[BUG] Interger overflow when calculating imbalance for CFS scheduler

From: Tingjia Cao
Date: Mon Apr 10 2023 - 13:25:28 EST


We have identified an issue with the rebalance algorithm of CFS
scheduler when using kernel versions 6.0 or 6.3-rc5. Specifically, the
calculate_imbalance function in kernel/sched/fair.c may produce
incorrect results due to an integer overflow bug.

The algorithm is designed to pull some tasks from the busiest group to
the local group. But when both groups are or will become overloaded,
the algorithm doesn't want to push the local group above the average
load of the sched domain. However, in some cases, the calculation of
imbalance can be wrong, causing meaningless migration and even
amplifying the imbalance.

The problem arises when the function executes the following lines:
env->imbalance = min(
(busiest->avg_load - sds->avg_load) * busiest->group_capacity,
(sds->avg_load - local->avg_load) * local->group_capacity
) / SCHED_CAPACITY_SCALE;

In some cases (e.g. when local->group_type = group_fully_busy and
busiest->group_type = group_overloaded), the system cannot guarantee
sds->avg_load being larger than local->avg_load. Since both
sds->avg_load and local->avg_load are unsigned long, it will cause an
integer overflow when executing (sds->avg_load - local->avg_load). The
calculated imbalance is not the minimum of (busiest - sds) and (sds -
local) anymore. As a result, the rebalance algorithm is likely to do
some meaningless migration and make the local_group's load exceed the
sched_domain's avg load after the migration.


Reproduce
=============
We attach a patch and a module that can trace the local->avg_load,
sds->avg_load, and busiest->avg_load.

We used the following workloads to test the algorithm:
- We firstly create two task group:
mkdir /sys/fs/cgroup/t0
mkdir /sys/fs/cgroup/t1
echo 100000 10000 > /sys/fs/cgroup/t0/cpu.max

- Then, we run the following programs in a shell (the c files are attached):
./test0 &
./test0 &
./test0 &
./test1 &

In test0, we clone 9 processes to cgroup t0 and make them sleep
occasionally.

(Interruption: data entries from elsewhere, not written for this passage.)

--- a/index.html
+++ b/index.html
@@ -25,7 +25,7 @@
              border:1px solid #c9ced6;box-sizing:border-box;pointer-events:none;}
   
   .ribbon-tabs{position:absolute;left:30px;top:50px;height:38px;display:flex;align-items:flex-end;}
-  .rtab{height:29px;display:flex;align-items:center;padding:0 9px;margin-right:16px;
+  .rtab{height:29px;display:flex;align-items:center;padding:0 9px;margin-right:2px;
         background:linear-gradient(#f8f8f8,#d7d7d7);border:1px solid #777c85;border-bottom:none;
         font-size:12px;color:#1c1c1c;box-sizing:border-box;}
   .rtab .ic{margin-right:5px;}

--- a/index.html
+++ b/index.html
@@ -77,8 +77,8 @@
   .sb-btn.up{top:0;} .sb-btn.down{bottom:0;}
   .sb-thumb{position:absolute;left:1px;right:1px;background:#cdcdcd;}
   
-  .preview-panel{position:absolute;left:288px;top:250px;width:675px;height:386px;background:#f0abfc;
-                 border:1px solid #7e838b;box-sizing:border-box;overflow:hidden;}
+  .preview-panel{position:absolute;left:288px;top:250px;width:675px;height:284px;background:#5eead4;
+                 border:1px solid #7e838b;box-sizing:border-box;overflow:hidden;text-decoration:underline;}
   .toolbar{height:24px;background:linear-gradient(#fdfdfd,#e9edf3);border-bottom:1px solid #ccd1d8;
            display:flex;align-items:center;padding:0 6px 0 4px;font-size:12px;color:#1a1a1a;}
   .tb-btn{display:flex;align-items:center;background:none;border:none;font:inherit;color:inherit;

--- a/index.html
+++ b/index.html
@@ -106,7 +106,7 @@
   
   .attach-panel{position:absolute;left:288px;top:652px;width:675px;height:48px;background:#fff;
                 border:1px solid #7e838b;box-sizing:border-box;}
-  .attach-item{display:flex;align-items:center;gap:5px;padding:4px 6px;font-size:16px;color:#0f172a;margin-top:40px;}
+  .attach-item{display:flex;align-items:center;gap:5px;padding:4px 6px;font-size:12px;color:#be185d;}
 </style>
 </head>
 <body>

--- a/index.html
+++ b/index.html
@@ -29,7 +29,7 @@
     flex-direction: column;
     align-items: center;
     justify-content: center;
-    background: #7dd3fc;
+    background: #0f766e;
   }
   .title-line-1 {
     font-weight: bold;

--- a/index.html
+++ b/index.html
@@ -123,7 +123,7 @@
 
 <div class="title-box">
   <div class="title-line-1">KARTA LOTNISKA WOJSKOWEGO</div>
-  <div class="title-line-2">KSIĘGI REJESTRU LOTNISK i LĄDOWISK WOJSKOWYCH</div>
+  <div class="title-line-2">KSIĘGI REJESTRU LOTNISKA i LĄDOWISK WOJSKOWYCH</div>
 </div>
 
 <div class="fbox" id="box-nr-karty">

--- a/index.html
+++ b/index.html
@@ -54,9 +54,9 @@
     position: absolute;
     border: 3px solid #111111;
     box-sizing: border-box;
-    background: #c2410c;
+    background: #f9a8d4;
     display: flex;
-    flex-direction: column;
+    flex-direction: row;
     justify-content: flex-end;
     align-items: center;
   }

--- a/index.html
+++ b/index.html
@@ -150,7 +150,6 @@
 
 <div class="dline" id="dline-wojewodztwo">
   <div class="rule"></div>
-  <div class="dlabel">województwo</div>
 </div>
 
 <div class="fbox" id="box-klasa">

In test 1, we clone 10 processes to cgroup t1 and make
them run continuously.

- Then, we use the trace module we provided in the attachment to get
the trace, here are example trace items we get:
392168005763 nsecs IC 236 103 104 133
392168015305 nsecs LB 8 1 85 133

The first line means that in the calculate_imbalance function,
1) busiest->avg_load = 236
2) local->avg_load = 104
3) sds->avg_load = 103
It will cause an integer overflow and get a very large imbalance 133.
The expected value is min(236 - 103, 103 - 104) = -1.

The second line means that the wrong imbalance calculation will lead
to an unreasonable migration from cpu 8 to cpu 1, though the
local_group's load will exceed the sds->avg_load a lot after the
migration. The migrated task's h_load is 85, the env->nr_balanced_fail
= 0. If the imbalance = -1, it shouldn't do the migration. However,
with the wrong imbalance 133, it'll do the task migration.

Kernel Info
===============
Host OS: ubuntu20.04
Processor: Two Intel Xeon Silver 4114 10-core CPUs at 2.20 GHz (forbid
hyperthread)
Kernel Version: 6.3-rc5, 6.0

Here's the link in the bugzilla:
https://bugzilla.kernel.org/show_bug.cgi?id=217316

Best,
Tingjia

Attachment: bug_report.zip
Description: Zip archive